In a new study publication with the Task Force® Monitor (TFM) in the Journal Nature, Man et al. investigated the essential cardiovascular parameters of five large consanguineous families to find out if hypertension is heritable and if it depends on genetic and/or environmental factors. The study team described “moderate heritability for blood pressure”5 and found environmental factors more significant.

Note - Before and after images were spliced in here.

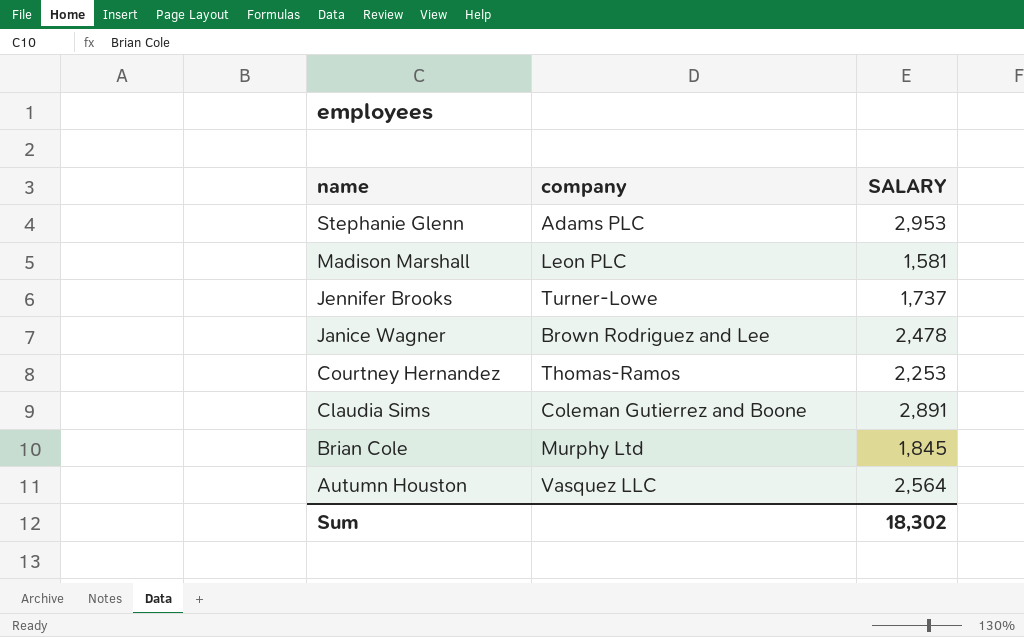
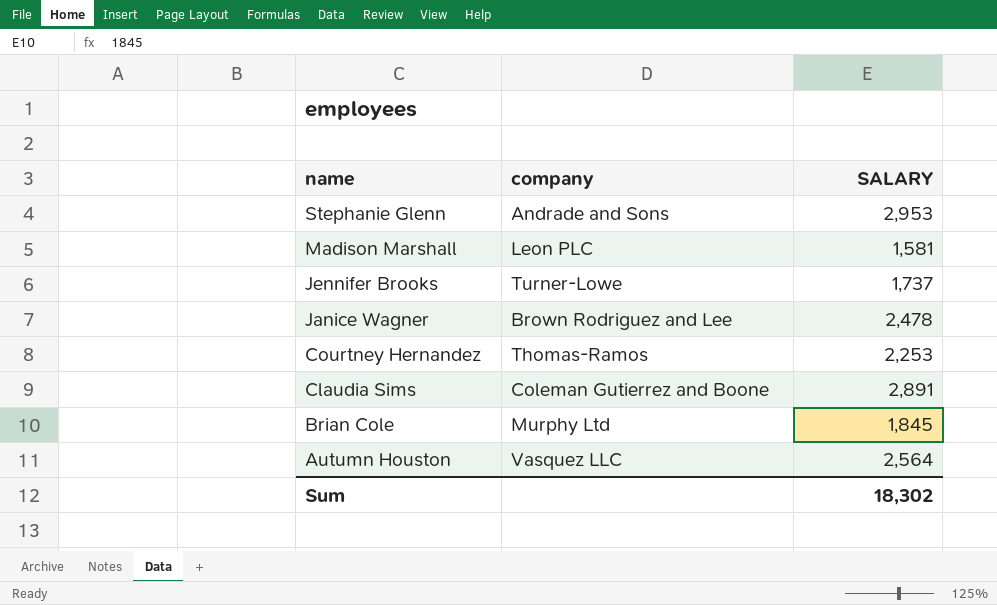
Stephanie Glenn | company: Adams PLC -> Andrade and Sons

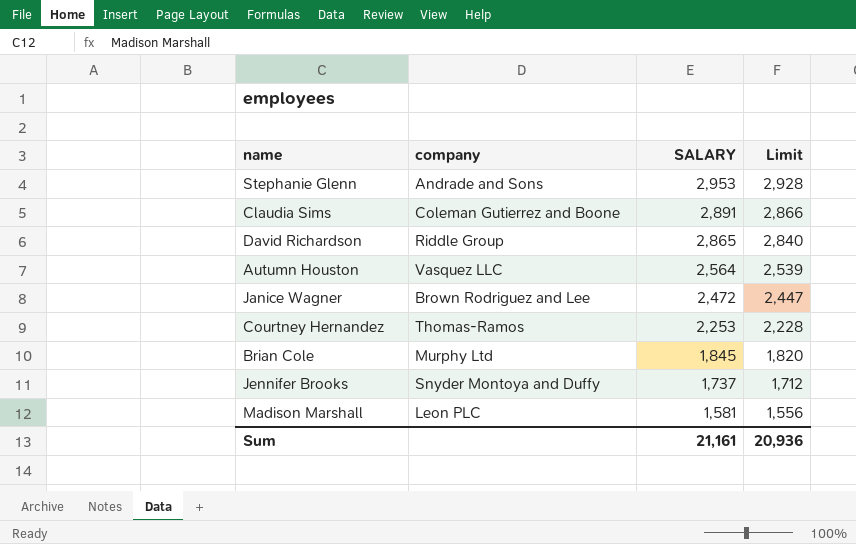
row order: name descending -> SALARY descending
column Limit | formula: none -> [SALARY] - 25
row David Richardson: none -> Riddle Group | 2,865 | 2,840
Janice Wagner | SALARY: 2,478 -> 2,472
Jennifer Brooks | company: Turner-Lowe -> Snyder Montoya and Duffy
Sum | SALARY: 18,302 -> 21,161

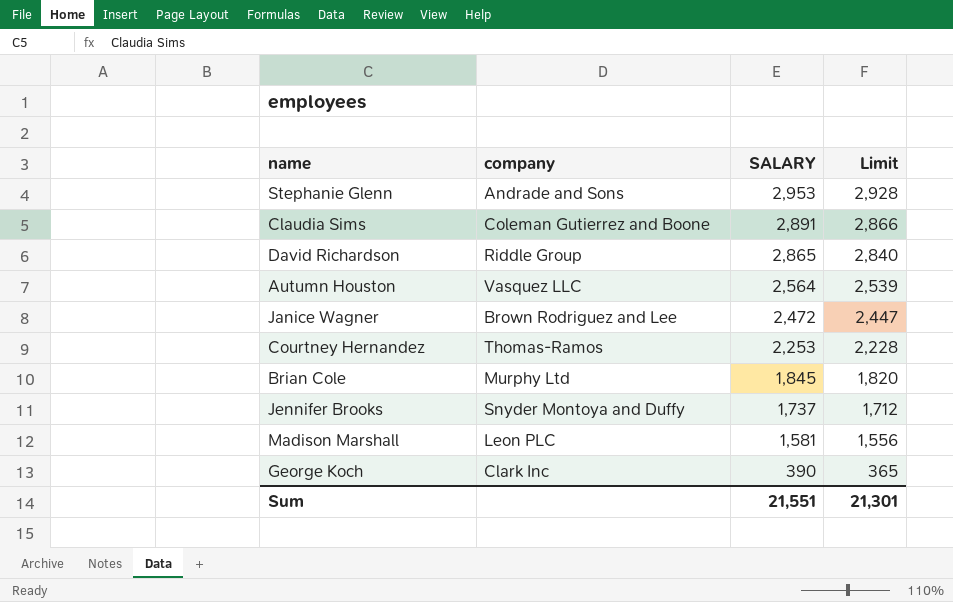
row George Koch: none -> Clark Inc | 390 | 365
Sum | SALARY: 21,161 -> 21,551
Sum | Limit: 20,936 -> 21,301

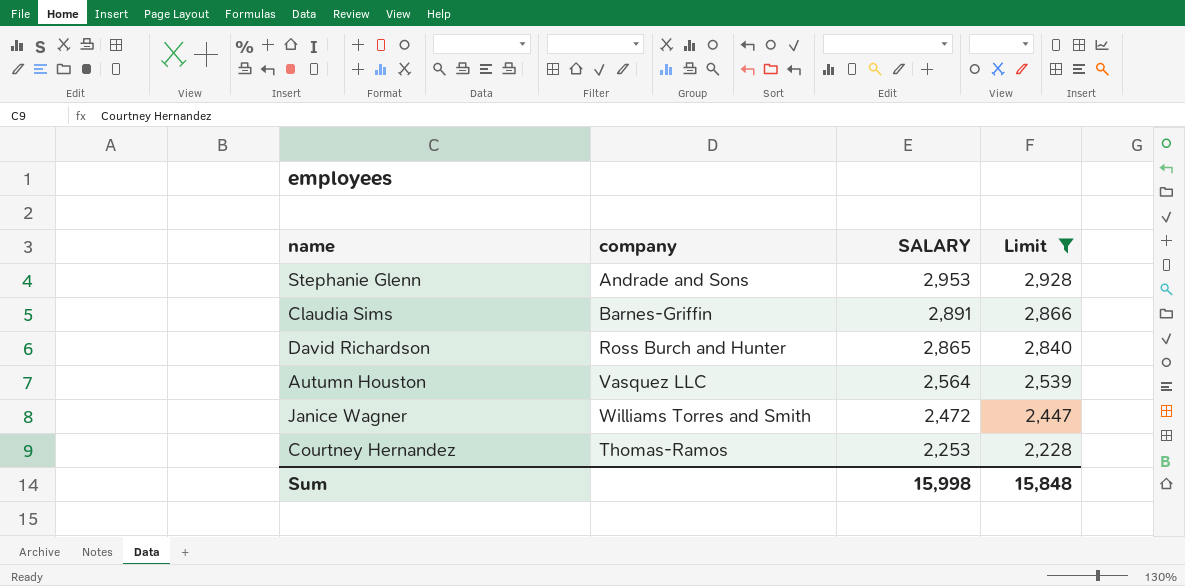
filter: none -> Limit >= 2,228
Claudia Sims | company: Coleman Gutierrez and Boone -> Barnes-Griffin
David Richardson | company: Riddle Group -> Ross Burch and Hunter
Janice Wagner | company: Brown Rodriguez and Lee -> Williams Torres and Smith
Sum | SALARY: 21,551 -> 15,998
Sum | Limit: 21,301 -> 15,848

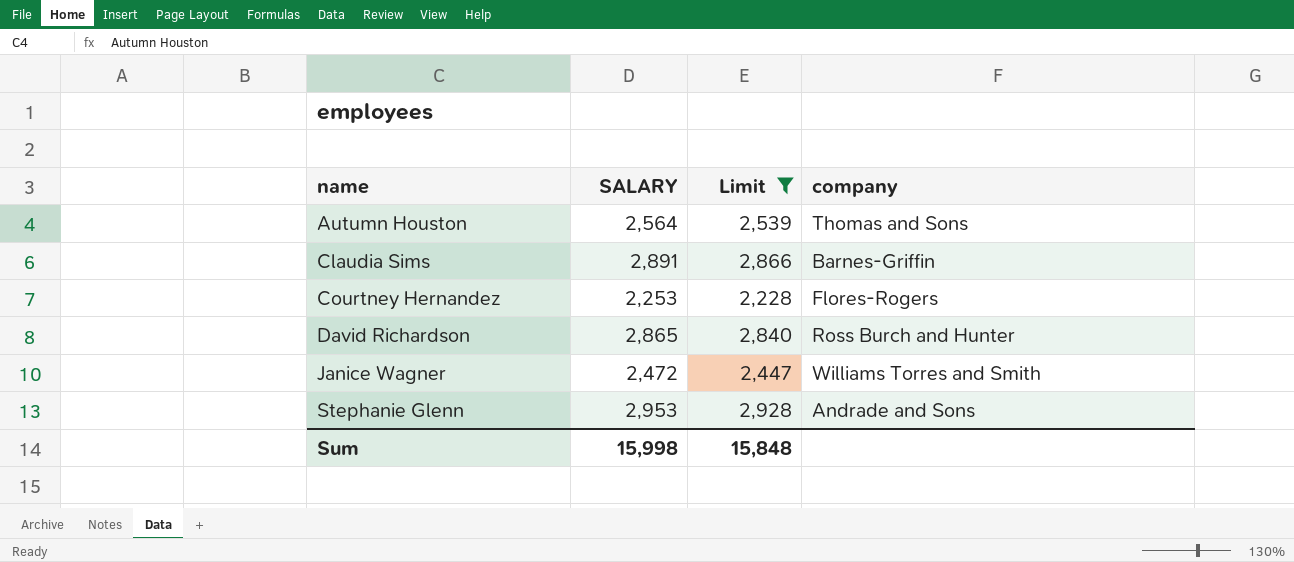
row order: SALARY descending -> name ascending
column company | position: 2 -> 4
Autumn Houston | company: Vasquez LLC -> Thomas and Sons
Courtney Hernandez | company: Thomas-Ramos -> Flores-Rogers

Other TFM studies described the positive impact of physical activity on the cardiovascular system.4,6,7 Considering that “physical inactivity is now the fourth leading cause of death worldwide,”8 the correlation seems obvious. Also the kind of exercise can influence efficacy as isometric exercise training has a higher positive impact on resting arterial pressure than traditional aerobic and resistance training.4 Physical training therefore not only supports the therapy for hypertension patients but also plays an important role as an efficient preventive measure.6
Risk prediction approaches and powerful monitoring tools help identify potential hypertension patients “for timely prevention and treatment at an early stage before obvious symptoms happen.”3
There is also evidence that long-term complications of undetected, untreated or ineffectively controlled hypertension can also lead to cerebrovascular diseases, an impairment of the cognitive function and even organ damage. Early detection and promptly initiated antihypertensive management can reverse these implications.9
We can conclude from these findings that we can contribute to a better cardiovascular health by making the “most common, costly, and preventable CVD risk factor”2 an avoidable one. This might finally lead to the efficient reduction of the terrifying number of hypertensive patients and the high cost for health organizations.